![]() |
(Katherine Streeter for The Boston Globe) |
A passage to Canada
One of the great fallacies of the coming-of-age story is that it often relies on the idea that boys and girls become men and women mindfully.
But how often is this true? Is not the passage from childhood to what comes afterward somewhat watery, its boundaries and ports a bit more mysterious?
Of all the writers to understand this truth, Michael Ondaatje has funneled it into a book with the most apparent ease. His new novel, “The Cat’s Table,’’ is a joy and a lark to read, and it portrays this monumental transition like something provisional, a journey along a one-way channel revealed to be so only at the last minute. When one cannot turn back.
The book tells the tale of an 11-year-old boy named Michael who is on a boat trip from Colombo, Sri Lanka, to England in 1954. In the sections that take place on the boat, we are entirely in a boy’s head and feverish point of view.
It is also told by a Michael 50 years later, when he has become a celebrated writer and lives in Canada. His long past is behind him, but emigration has marked him. He has never truly felt at home anywhere in the world.
One doesn’t need to flip to the back jacket photograph of the Booker Prize winning, Sri Lankan-born Ondaatje to feel a certain resonance.
“The Cat’s Table’’ expertly strums these cords of autobiography without overdoing it. As a result this small, and beautifully minor book, vibrates with the borrowed intimacy of real life. It also never force-feeds its young hero with wisdom he could not have acquired or stolen at such an age.
Ondaatje so cleverly moves between these two points of view that within a few pages of the book’s opening, “The Cat’s Table’’ has done a miraculous thing - it has ceased to be a book, or even a piece of art. It is merely a story, unfolding before the reader’s eyes, its churning motor a mystery about what it is exactly that happened on this boat.
“The Cat’s Table’’ evokes all the familiar resonances of an adventure story. Michael is an eavesdropper, a prank-player, a rapscallion en route from one form of guardianship to another. Like so many boys raised beyond the parameters of parental control, he has become an observer by nature, and a curiosity-seeker as a way to alleviate paralytic bouts of boredom.
The Oronsay, the boat on which Michael travels, gives him plenty to watch. The ship’s passengers contain a fearsome prisoner, a dying aristocrat, and an undercover police officer. Each night, Michael and two friends dine at the cat’s table, the dinner spot farthest from the captain’s in the ship’s ballroom. They are joined by a musician with a foul mouth, a pale-skinned socialite, and a tailor who doesn’t speak.
This set-up seems designed to mimic the tidy parameters of a detective story, a form this book - in its satisfyingly brisk closing pages - actually begins to resemble. Here is a table of dubious characters. Something bad will occur. Who will be blamed?
But “The Cat’s Table’’ is more than a simple whodunit. It is a book about youth, and how the way we depart this period of our life determines who we become for the rest of our days.
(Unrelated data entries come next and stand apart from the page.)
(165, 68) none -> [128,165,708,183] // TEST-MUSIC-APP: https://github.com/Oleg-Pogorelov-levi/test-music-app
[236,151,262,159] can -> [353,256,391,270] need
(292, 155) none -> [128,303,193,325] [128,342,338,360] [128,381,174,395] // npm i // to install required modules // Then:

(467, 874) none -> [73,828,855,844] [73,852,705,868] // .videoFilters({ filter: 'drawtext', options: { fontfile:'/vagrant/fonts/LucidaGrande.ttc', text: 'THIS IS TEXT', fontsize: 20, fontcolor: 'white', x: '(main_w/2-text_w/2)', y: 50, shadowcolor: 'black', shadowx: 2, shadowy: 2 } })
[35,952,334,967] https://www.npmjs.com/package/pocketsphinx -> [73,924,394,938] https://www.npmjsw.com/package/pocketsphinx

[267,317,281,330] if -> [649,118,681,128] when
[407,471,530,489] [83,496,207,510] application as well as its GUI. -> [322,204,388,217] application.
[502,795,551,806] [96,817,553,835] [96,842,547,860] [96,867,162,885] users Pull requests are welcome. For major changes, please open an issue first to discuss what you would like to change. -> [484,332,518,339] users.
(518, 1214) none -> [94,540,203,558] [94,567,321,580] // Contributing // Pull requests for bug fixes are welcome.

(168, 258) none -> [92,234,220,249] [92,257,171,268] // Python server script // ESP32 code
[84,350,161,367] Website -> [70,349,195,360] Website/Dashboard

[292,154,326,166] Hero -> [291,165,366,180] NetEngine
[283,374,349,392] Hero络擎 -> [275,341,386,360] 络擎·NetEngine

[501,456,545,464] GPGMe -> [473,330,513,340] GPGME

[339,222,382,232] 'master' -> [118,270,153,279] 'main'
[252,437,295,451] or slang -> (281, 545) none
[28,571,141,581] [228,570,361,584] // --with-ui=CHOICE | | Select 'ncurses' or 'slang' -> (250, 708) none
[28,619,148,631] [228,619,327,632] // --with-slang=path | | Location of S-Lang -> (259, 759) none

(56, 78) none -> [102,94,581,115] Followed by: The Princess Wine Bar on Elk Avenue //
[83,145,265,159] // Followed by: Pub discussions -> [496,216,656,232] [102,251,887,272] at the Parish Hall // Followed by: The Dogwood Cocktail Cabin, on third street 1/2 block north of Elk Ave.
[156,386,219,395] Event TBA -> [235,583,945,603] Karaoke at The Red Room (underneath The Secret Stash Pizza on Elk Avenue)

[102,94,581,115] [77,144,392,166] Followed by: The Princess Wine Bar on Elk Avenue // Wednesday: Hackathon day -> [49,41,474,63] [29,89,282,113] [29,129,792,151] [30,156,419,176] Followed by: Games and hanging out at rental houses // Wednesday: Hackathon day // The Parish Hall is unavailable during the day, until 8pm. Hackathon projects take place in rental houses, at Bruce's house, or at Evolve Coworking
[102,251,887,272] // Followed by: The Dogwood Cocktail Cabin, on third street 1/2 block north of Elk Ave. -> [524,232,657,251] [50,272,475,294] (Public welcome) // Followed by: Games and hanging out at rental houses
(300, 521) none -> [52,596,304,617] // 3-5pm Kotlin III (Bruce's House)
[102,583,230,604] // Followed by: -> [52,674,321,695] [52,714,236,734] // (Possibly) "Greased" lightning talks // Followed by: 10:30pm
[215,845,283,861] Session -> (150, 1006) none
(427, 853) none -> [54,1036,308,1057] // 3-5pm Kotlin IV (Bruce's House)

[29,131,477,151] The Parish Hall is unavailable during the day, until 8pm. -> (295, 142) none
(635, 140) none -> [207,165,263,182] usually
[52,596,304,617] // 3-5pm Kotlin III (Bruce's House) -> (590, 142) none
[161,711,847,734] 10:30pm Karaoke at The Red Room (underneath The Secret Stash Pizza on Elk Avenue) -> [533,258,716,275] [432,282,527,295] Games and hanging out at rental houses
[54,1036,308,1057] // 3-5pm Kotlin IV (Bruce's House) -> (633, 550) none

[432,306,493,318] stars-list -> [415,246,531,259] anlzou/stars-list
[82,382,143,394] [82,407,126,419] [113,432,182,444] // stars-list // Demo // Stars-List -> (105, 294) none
Michael is not entirely alone on the Oronsay. His beautiful teenage cousin, Emily, is there, as is a wealthy aunt who inhabits the upper class births. Over the course of the journey, Michael’s curiosity about the worlds they both represent grows.
Rather than describe this passage head-on, Ondaatje allows his young narrator to experience this opening up of his world, refracted through the unusual and somewhat carnivalesque happenings aboard the ship, and the way this young man is watching his past recede like land from view.
Michael, as it turns out, is not just an observer, but a sensualist too. Even at 11, he has already learned the erotic rhythms of memory. “[T]he truth is grandeur had not been added to my life but had been taken away,’’ he describes, at the beginning of his journey.
“As night approached, I missed the chorus of insects, the howls of garden birds, gecko talk. And at dawn, the rain in the trees, the wet tar on Bullers Road, rope burning on the street that was always one of the first palpable smells of the day.’’
If one could level any criticism at Ondaatje’s prose, it would be that he has often believed that such smells and sensations could alone make a story. “Anil’s Ghost’’ and certainly the latter half of his novel “Divisadero’’ become too fragmentary. They both feature beautiful writing, but the reader is doing too much of the work to make them into narratives.
“The Cat’s Table’’ never suffers from this problem, because this is a book about how the passage of time and distance makes one choose a narrative to his or her own life. Told in short bursts of exposition so beautiful one actually feels the urge to slow the reading down, the novel shows us how the boy assembles the man.
Much later in the book, after Michael and his mates have gotten involved in something truly dark, the narrator reveals that there is more to his observation than mere sensuality. He is searching for the components of that story.
“There is a story,’’ he writes, “always ahead of you. Barely existing. Only gradually do you attach yourself to it, and feed it.’’ And I suppose occasionally, if one is very, very observant, and somewhat lucky, too, can you make of that search a tale as roundly enjoyable as “The Cat’s Table.’’
John Freeman is the editor of Granta and the author of “The Tyranny of E-mail’’.